Anyone who knows me well knows that I had a very complicated relationship with my father, who died suddenly of cardiac arrest in 2006. Memories of him have been resurfacing for me recently, partly because of Trump (more on that below), partly because the holiday season often has me sorting through old papers and feeling nostalgic. A text conversation prompted me to search for his name through the Fordham library databases website, and the articles that produced were like slaps in the face, serving as stark reminders of the childhood he had made so difficult for me. 

From Alberta Report, Nov. 22, 1999
I had posted these on Facebook but removed them after becoming frustrated at the expressions of sympathy in response, which seemed so inadequately linked with the complicated reality of my memories. How could people know, without any context, what these fragments really represent? 

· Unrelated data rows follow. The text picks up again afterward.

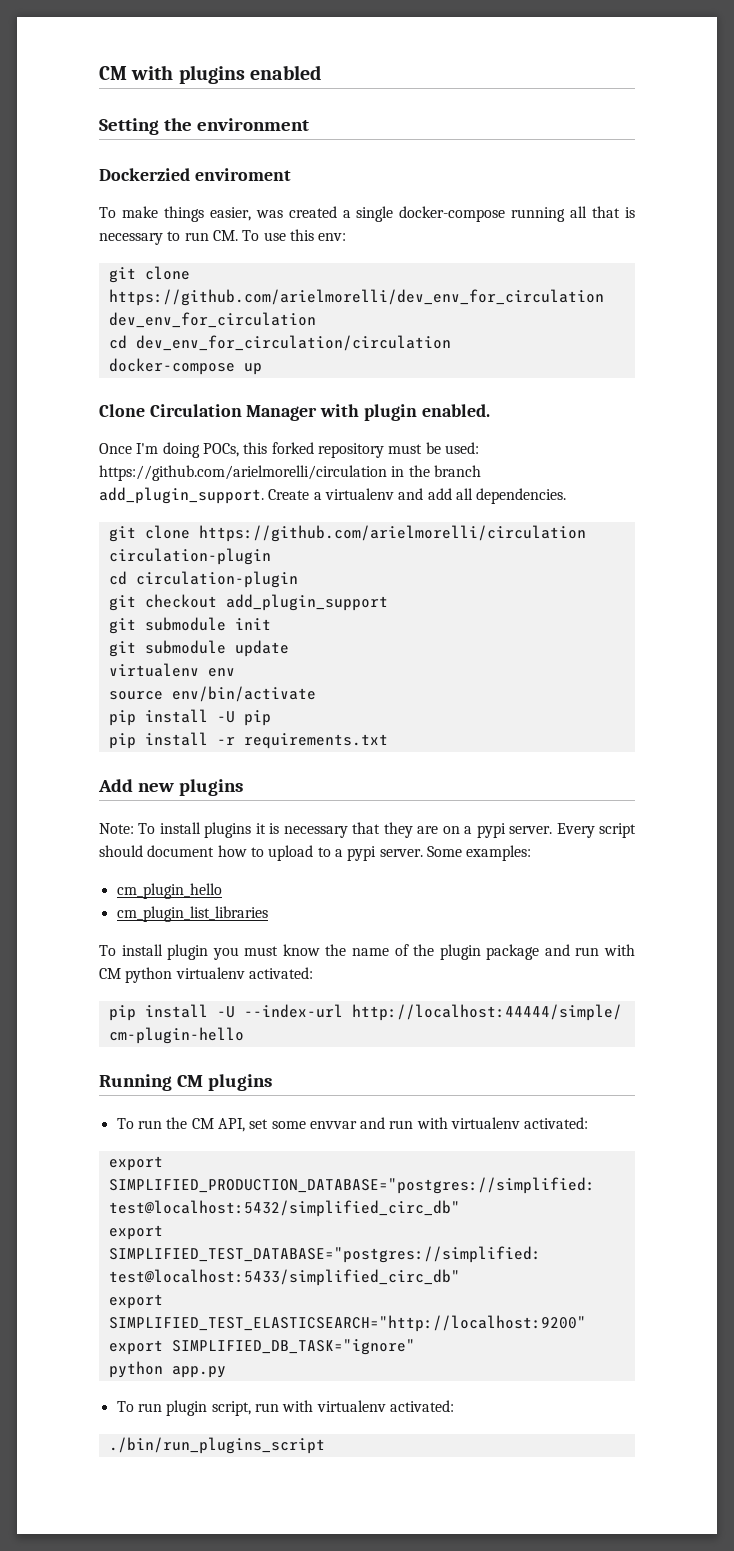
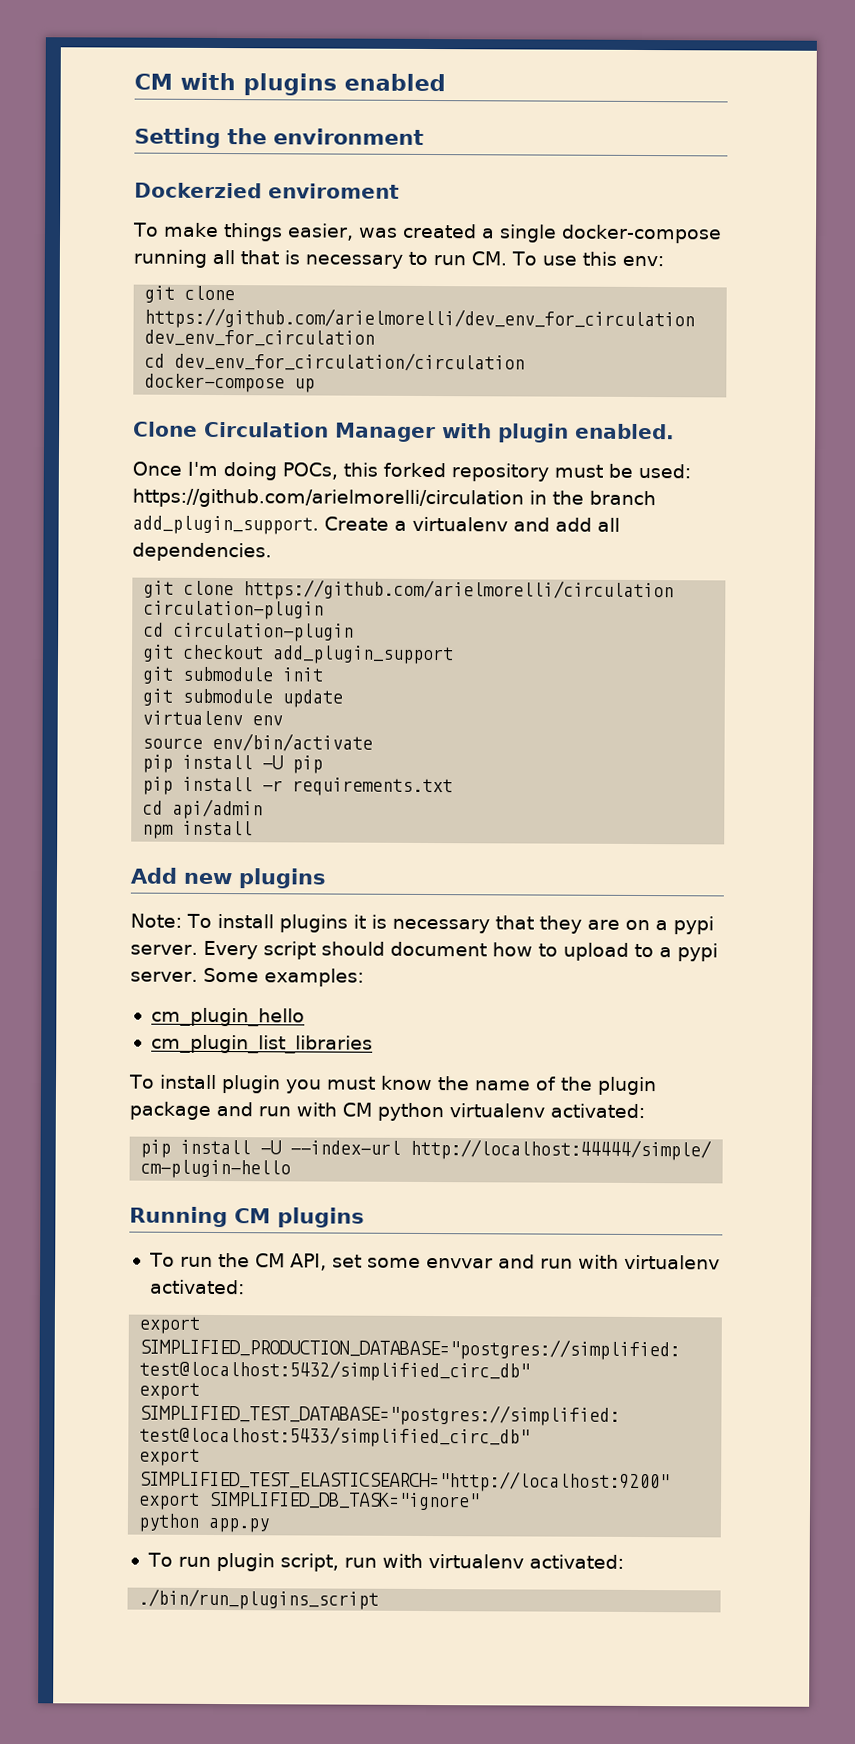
(388, 741) none -> [142,798,264,820] [142,820,254,839] // cd api/admin // npm install

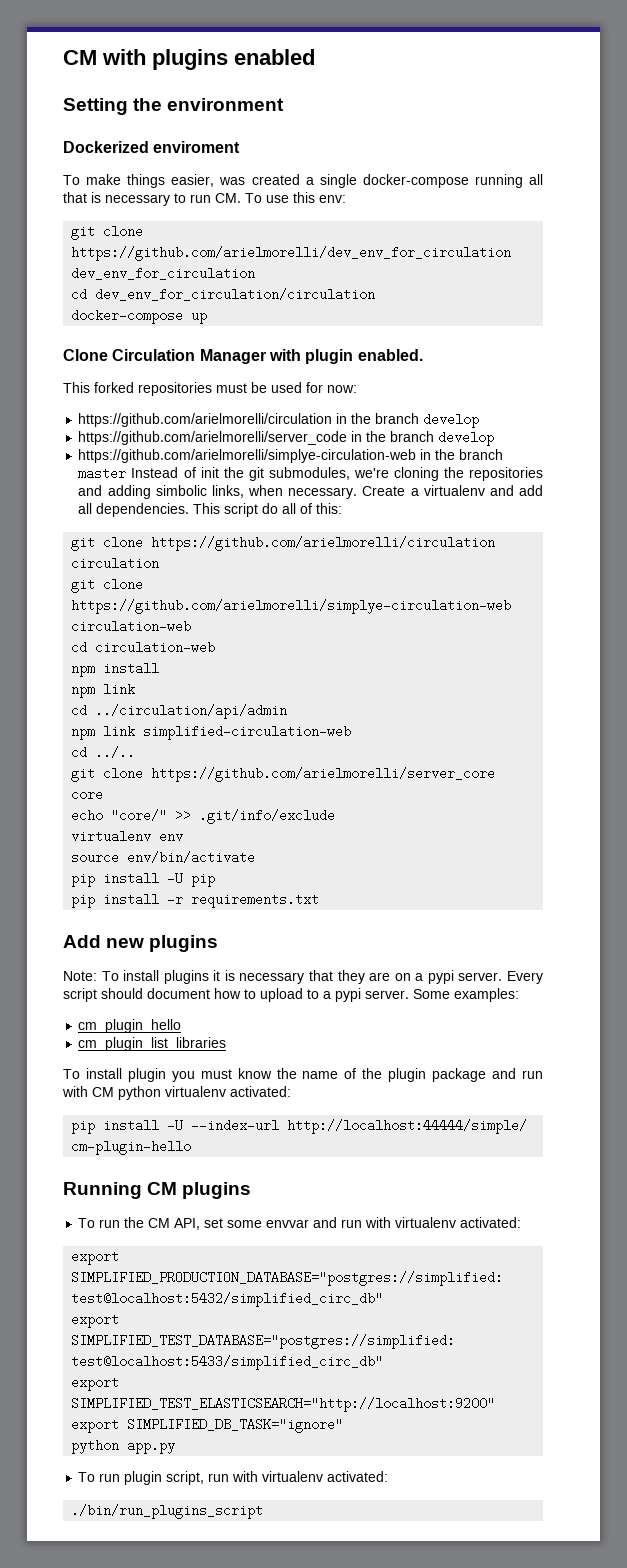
[134,182,262,199] Dockerzied -> [63,141,149,153] Dockerized
[132,461,691,482] [132,488,656,509] [132,515,319,535] Once I'm doing POCs, this forked repository must be used: https://github.com/arielmorelli/circulation in the branch add_plugin_support. -> [63,382,357,396] [78,413,480,428] [78,431,495,446] [78,449,504,463] [78,467,543,481] [78,485,358,499] This forked repositories must be used for now: // https://github.com/arielmorelli/circulation in the branch develop // https://github.com/arielmorelli/server_code in the branch develop // https://github.com/arielmorelli/simplye-circulation-web in the branch master Instead of init the git submodules, we're cloning the repositories and adding simbolic links, when necessary.
[143,579,675,602] [143,600,325,620] [143,622,355,642] [142,644,455,665] [142,666,324,684] [142,688,344,708] // git clone https://github.com/arielmorelli/circulation circulation-plugin // cd circulation-plugin // git checkout add_plugin_support // git submodule init // git submodule update -> [193,503,343,517] [71,536,496,551] [71,557,160,570] [71,578,144,593] [71,599,512,614] [71,620,192,633] [71,641,216,654] [71,662,160,677] [71,684,136,698] [71,704,288,719] [71,725,352,740] [71,746,136,759] [71,767,496,782] [71,788,104,801] [71,809,336,824] This script do all of this: // git clone https://github.com/arielmorelli/circulation circulation // git clone https://github.com/arielmorelli/simplye-circulation-web circulation-web // cd circulation-web // npm install // npm link // cd ../circulation/api/admin // npm link simplified-circulation-web // cd ../.. // git clone https://github.com/arielmorelli/server_core core // echo "core/" >> .git/info/exclude
[142,798,264,820] [142,820,254,839] // cd api/admin // npm install -> (320, 900) none

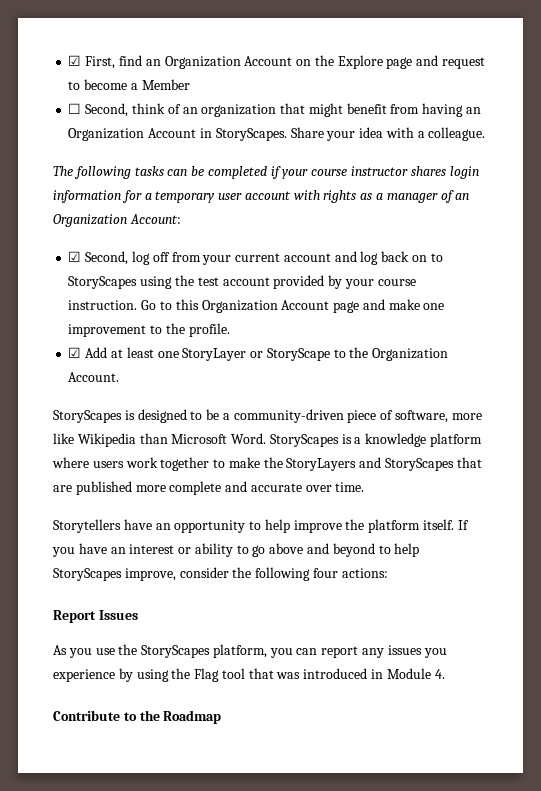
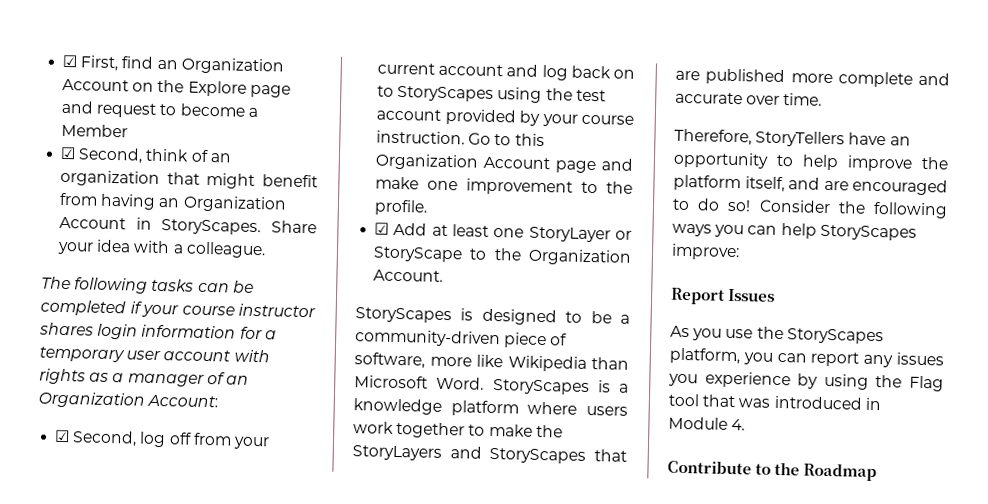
[68,103,82,114] ☐ -> [60,146,77,160] ☑
[53,519,121,533] Storytellers -> [674,128,846,148] Therefore, StoryTellers
[423,519,469,530] [52,543,420,557] [53,567,388,581] itself. If you have an interest or ability to go above and beyond to help StoryScapes improve, consider the following four actions: -> [744,176,948,196] [672,198,948,219] [672,222,917,241] [671,243,740,261] itself, and are encouraged to do so! Consider the following ways you can help StoryScapes improve:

My dad was a self-proclaimed radical environmentalist, and fought for a number of important local causes, such as clean air and sacred land rights. But he also believed that all of Alberta was going to be wiped out in a flash flood originating from the Bennett Dam a few hours northwest in British Columbia, and his conviction that the oil & gas industry in Alberta was destroying the local ecosystem transcended peaceful protest and dissent. He would charge into my junior high school and remove me from class because he’d determined that the local oil & gas flare was particularly bad that day. He routinely posted signs on our lawn expressing incendiary statements in support of Wiebo Ludwig, the cultish local rabblerouser who was associated with vandalizing oil rigs and on whose property the sixteen-year-old girl mentioned in the article was killed. Dad had a fierce case of bipolar I disorder which he refused to treat, and would stay up all hours of the night sending alarmist faxes about pressing but sometimes invented environmental issues to local, provincial, and federal politicians and allies. The small, rural community where I’m from did not like his inflammatory rhetoric and the affiliation with the Ludwigs which he actively maintained (as seen above: “Long Live the Ludwigs!”), and on two different occasions, strangers threw rocks through our windows, once above the bed where my younger sister was sleeping. In response, he boarded up the windows of our house, rendering ever more visible the divide between our family and our town, and consequently spurring more fear and distrust from both sides. That was a horrible year for me, in 9th grade and thirteen years old, dealing with the aftereffects of puberty and just starting out on teenage life–and my mother was diagnosed with breast cancer the same year. My schoolmates were acutely aware that my dad didn’t like their dads’ occupations, and were sometimes not allowed to spend time with me. 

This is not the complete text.